Re: Add a simulate_builin_function_decl langhook

Richard Sandiford Sat, 05 Oct 2019 04:30:07 -0700

Jeff Law <l...@redhat.com> writes:
> On 9/26/19 6:04 AM, Richard Sandiford wrote:
>> Although it's possible to define the SVE intrinsics in a normal header
>> file, it's much more convenient to define them directly in the compiler.
>> This also speeds up compilation and gives better error messages.
>> 
>> The idea is therefore for arm_sve.h (the main intrinsics header file)
>> to have the pragma:
>> 
>>     #pragma GCC aarch64 "arm_sve.h"
>> 
>> telling GCC to define (almost) everything arm_sve.h needs to define.
>> The target then needs a way of injecting new built-in function
>> declarations during compilation.
>> 
>> The main hook for defining built-in functions is add_builtin_function.
>> This is designed for use at start-up, and so has various features that
>> are correct in that context but not for the pragma above:
>> 
>>   (1) the location is always BUILTINS_LOCATION, whereas for arm_sve.h
>>       it ought to be the location of the pragma.
>> 
>>   (2) the function is only immediately visible if it's in the implementation
>>       namespace, whereas the pragma is deliberately injecting functions
>>       into the general namespace.
>> 
>>   (3) there's no attempt to emulate a normal function declaration in
>>       C or C++, whereas functions declared by the pragma should be
>>       checked in the same way as an open-coded declaration would be.
>>       E.g. we should get an error if there was a previous incompatible
>>       declaration.
>> 
>>   (4) in C++, the function is treated as extern "C" and so can't be
>>       overloaded, whereas SVE intrinsics do use function overloading.
>> 
>> This patch therefore adds a hook that targets can use to inject
>> the equivalent of a source-level function declaration, but bound
>> to a BUILT_IN_MD function.
>> 
>> The main SVE intrinsic patch has tests to make sure that we report an
>> error for conflicting definitions that appear either before or after
>> including arm_sve.h.
>> 
>> Tested on aarch64-linux-gnu and x86_64-linux-gnu.  OK to install?
> I'm struggling to see how this is significantly better than a suitable
> arm_sve.h file.    Can you walk me through more of the motivation side?

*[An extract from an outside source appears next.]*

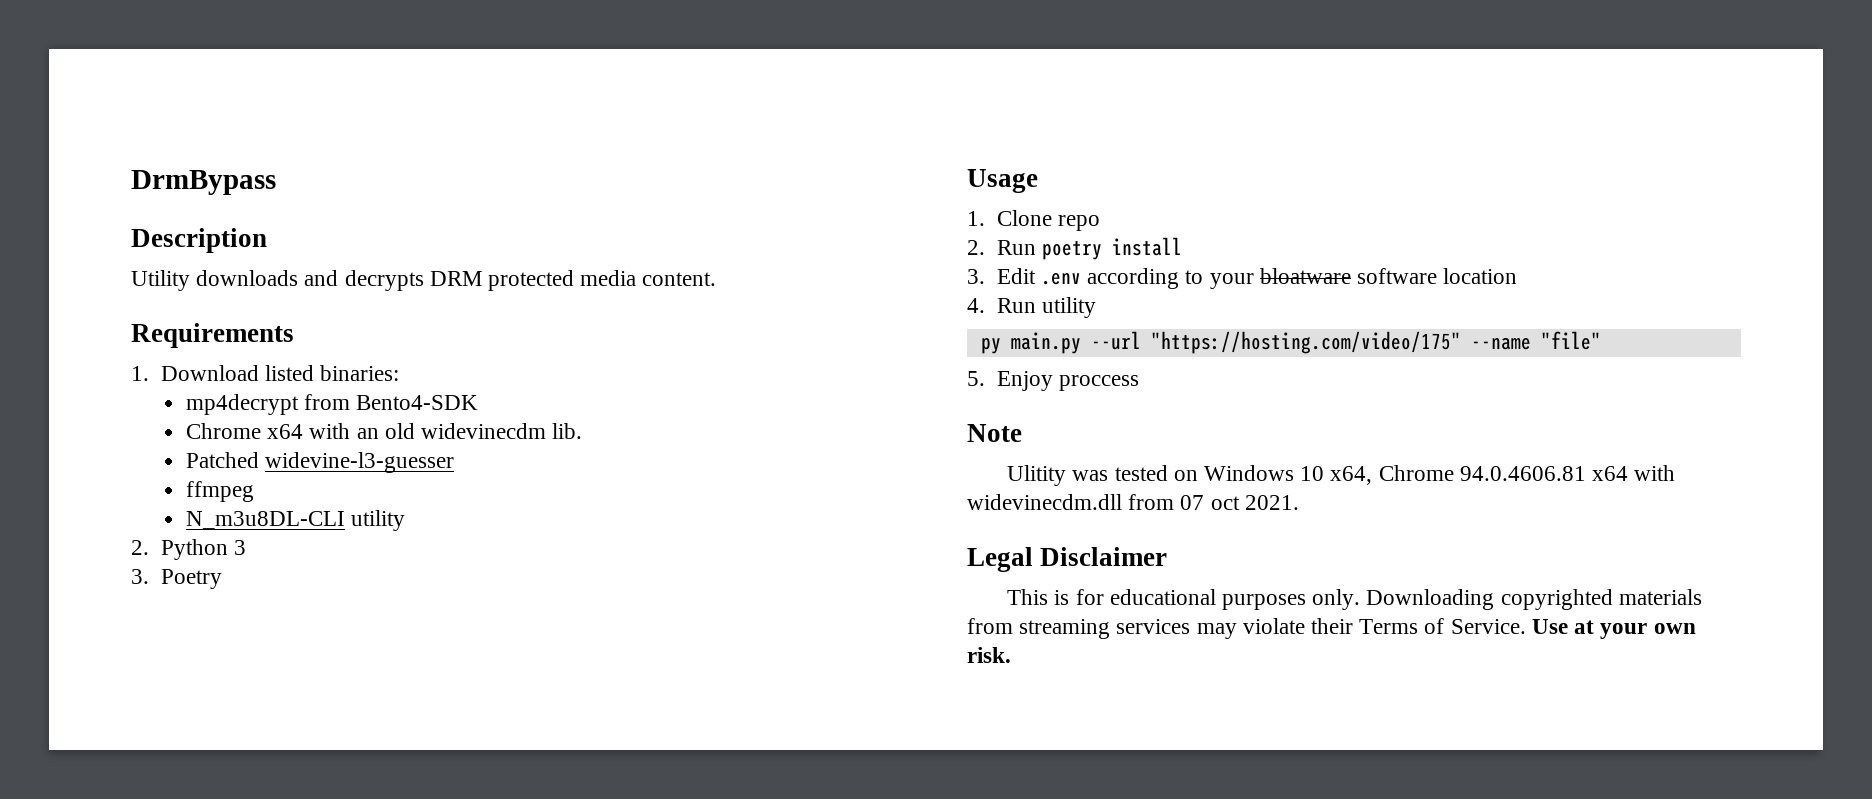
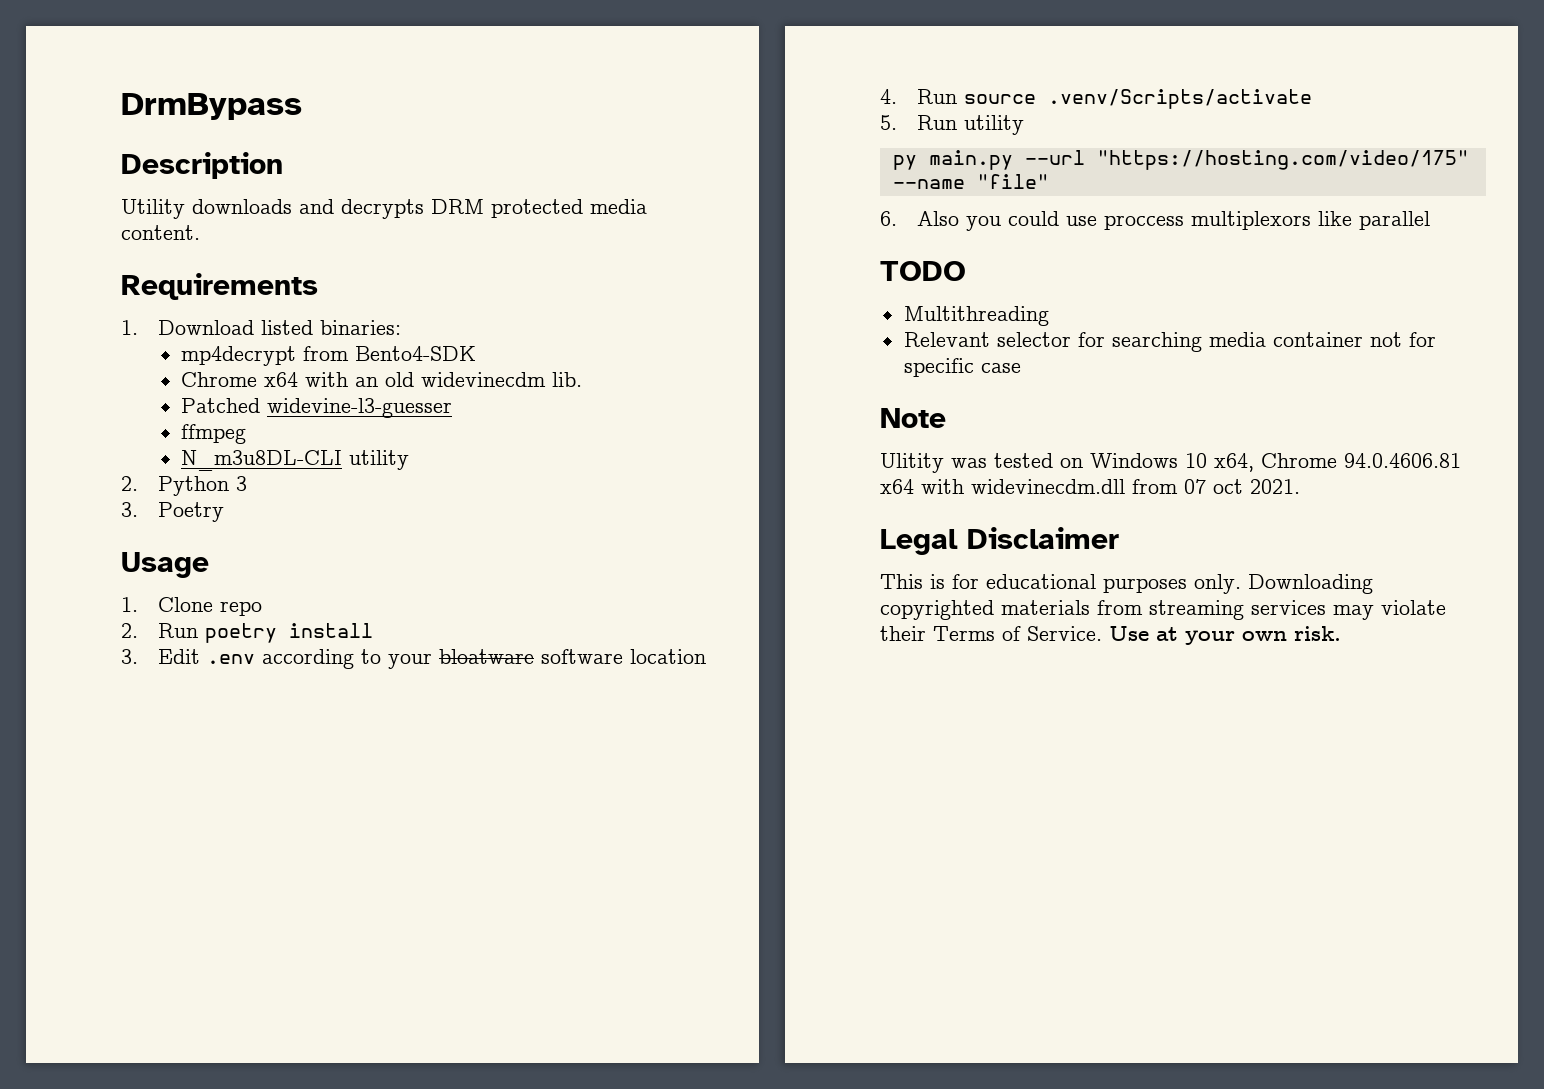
(1036, 305) none -> [963,89,1312,109] [880,115,957,130] source .venv/Scripts/activate // 5. Run
[967,371,1139,391] 5. Enjoy proccess -> [880,211,1430,231] [880,261,966,281] [903,306,1049,326] [903,332,1436,352] [903,358,1021,377] 6. Also you could use proccess multiplexors like parallel // TODO // Multithreading // Relevant selector for searching media container not for specific case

Sure.  This message is going to go to the other extreme, sorry, but I'm
not sure which part will be the most convincing (if any).

I guess I should start by saying that SVE intrinsics have three types of
predication (zeroing, merging, and "don't care") that combine with the usual
type suffixes seen in arm_neon.h.  This gives 3,736 functions for baseline
SVE (SVE2 adds more).

The vast majority of those functions can't be open-coded using the
core parts of C and C++, even with GNU extensions.  Some could perhaps
be coded using new library extensions, but that just shifts the question
from "how do we implement this feature in arm_sve.h?" to "how we implement
this feature in the library extension?".

An alternative to open coding using the core language is to use asm
statements.  But implementing intrinsics that way produces poor code,
and we wanted to avoid it even as a temporary measure.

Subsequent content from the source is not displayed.